John Molyneux's pocket-sized book provides an accessible and enjoyable analysis of the news and entertainment media. Molyneux shows how a variety of British media formats and genres reflect and reinforce ruling class ideologies, concentrating mainly on television programmes with large audiences. Particularly fine is Molyneux's succinct but devastating critique of the British soap opera EastEnders (now there's a phrase I never thought I'd write!), which points to the drama's virtual absence of working class characters (most of the main characters are small business owners), its under-representation of racial minority groups, and the striking and wholly unrealistic absence of political or class consciousness among the good folk of Albert Square.
Happily, Molyneux - a Trotskyist and a member of the Socialist Workers Party - eschews many of the voguish assumptions of liberal media criticism. Mainstream media organisations should be criticised, Molyneux argues, not for being biased towards the right (which, as Molyneux correctly argues, they are not), but for their promotion of capitalist ideology. This point may seem familiar, or even obvious, but it is an important one to make when so many on the left today restrict their criticisms to 'neoliberal' capitalism (as though capitalism would be acceptable and/or workable with just a little more direction from a benevolent, 'democratic' state).

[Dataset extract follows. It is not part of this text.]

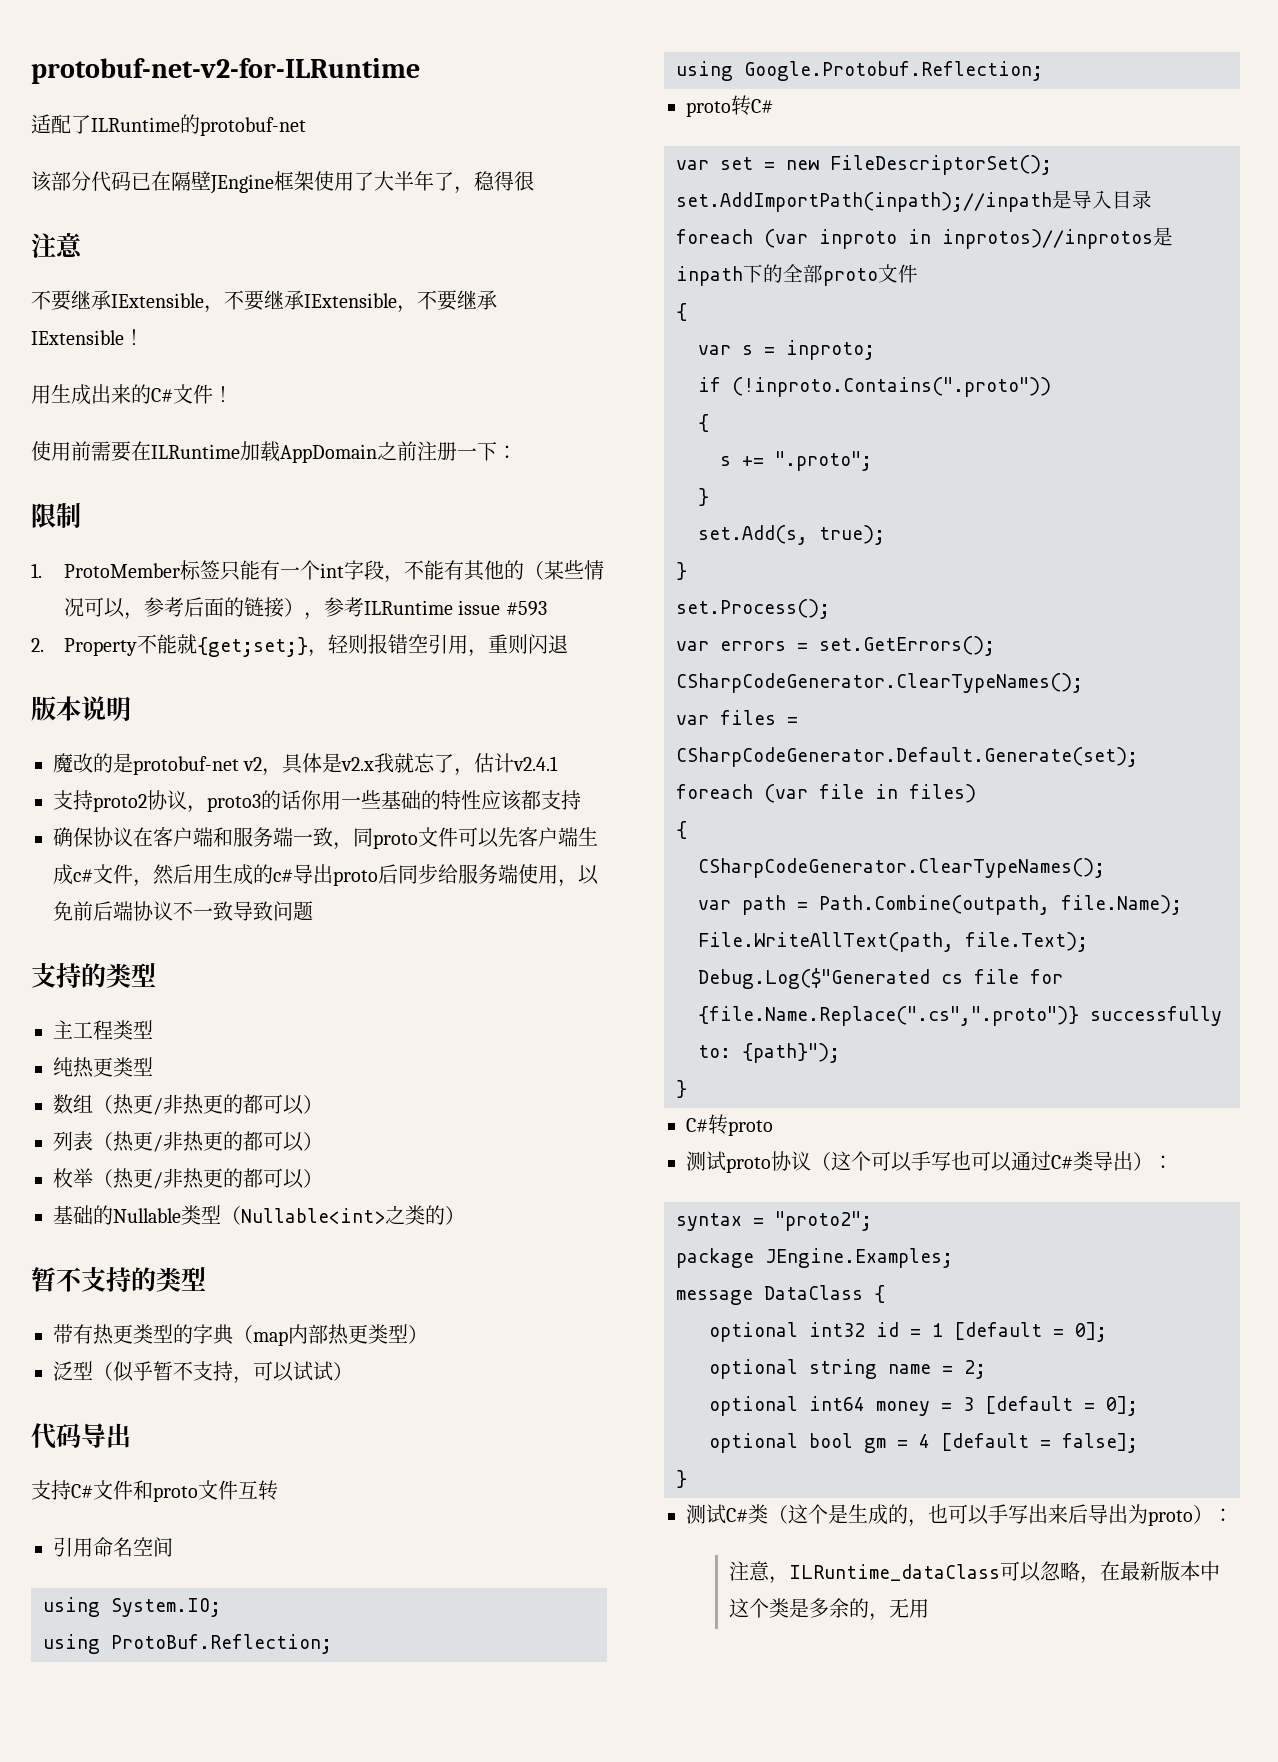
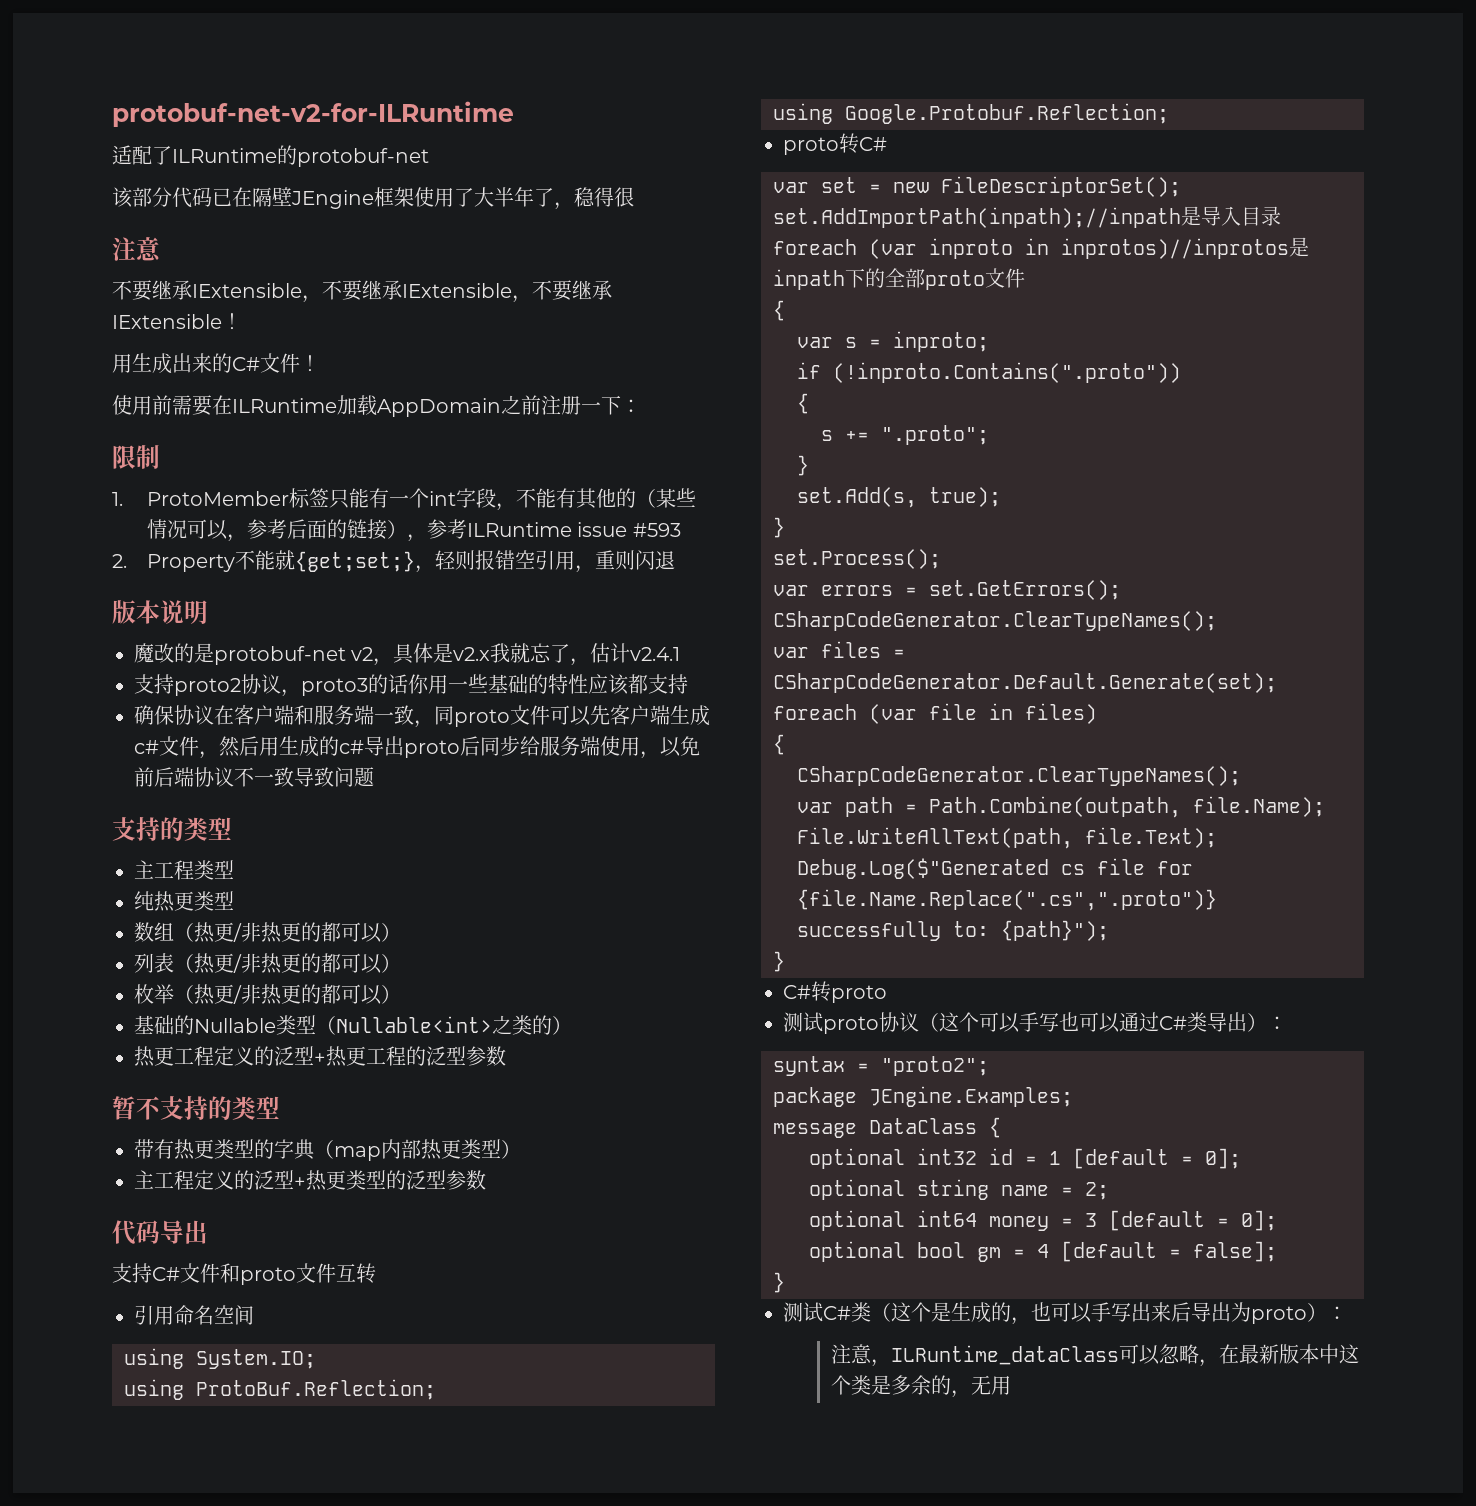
+ 热更工程定义的泛型+热更工程的泛型参数
- 泛型（似乎暂不支持，可以试试）
+ 主工程定义的泛型+热更类型的泛型参数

I would, nevertheless, take issue with one or two of Molyneux's arguments. My principal criticism relates to Molyneux's reading of the News of the World phone hacking scandal, the exposure of which Molyneux takes as evidence that powerful media institutions can be challenged and brought low. This point is fine as far as it goes; but it ignores the political context of the scandal, which was in essence an epiphenomenal manifestation of the ongoing struggle between pro-US and pro-independence factions of the British state (the International Communist Current's article on the scandal remains, to my knowledge, the only article that shows any real understanding of this political context). In view of this, the takedown of Murdoch is best seen not as an assertion of people power, but as a sign of the British state's increasing intolerance of News International's propaganda. Appalling as the activities of the News of the World phone hackers were - and welcome as their exposure was - it is not clear to me why the humbling of one powerful set of politico-ideological interests by the even more powerful forces of the British state and the liberal media should be celebrated as a democratic gain.
I suspect that Molyneux's relatively optimistic reading of Hackgate is informed by the typically left-liberal assumption that the US-supporting media, such as those owned by News International, necessarily constitute a greater ideological menace than the liberal media and public service broadcasters such as the BBC. Even during the Blair years, when British foreign policy tended to follow that of the US, this was questionable (of all the news organisations, the BBC, according to a Cardiff University study, provided the least critical news coverage of the invasion of Iraq). Today, as tensions between Britain and the US grow, and as Britain pursues a more independent foreign policy, I think that it is even less plausible. Indeed, as I have suggested in a recent polemic, the BBC is as clearly an organ of state propaganda as any commercial media institution, despite - or more probably because of - its long-standing reputation for independence, neutrality and objectivity.
But this is a minor quibble. Molyneux's short text offers a convincing, concise and inexpensive introduction to the Marxist critique of the media. I strongly recommend it to anybody seeking to understand the ideological functions of the contemporary mainstream media.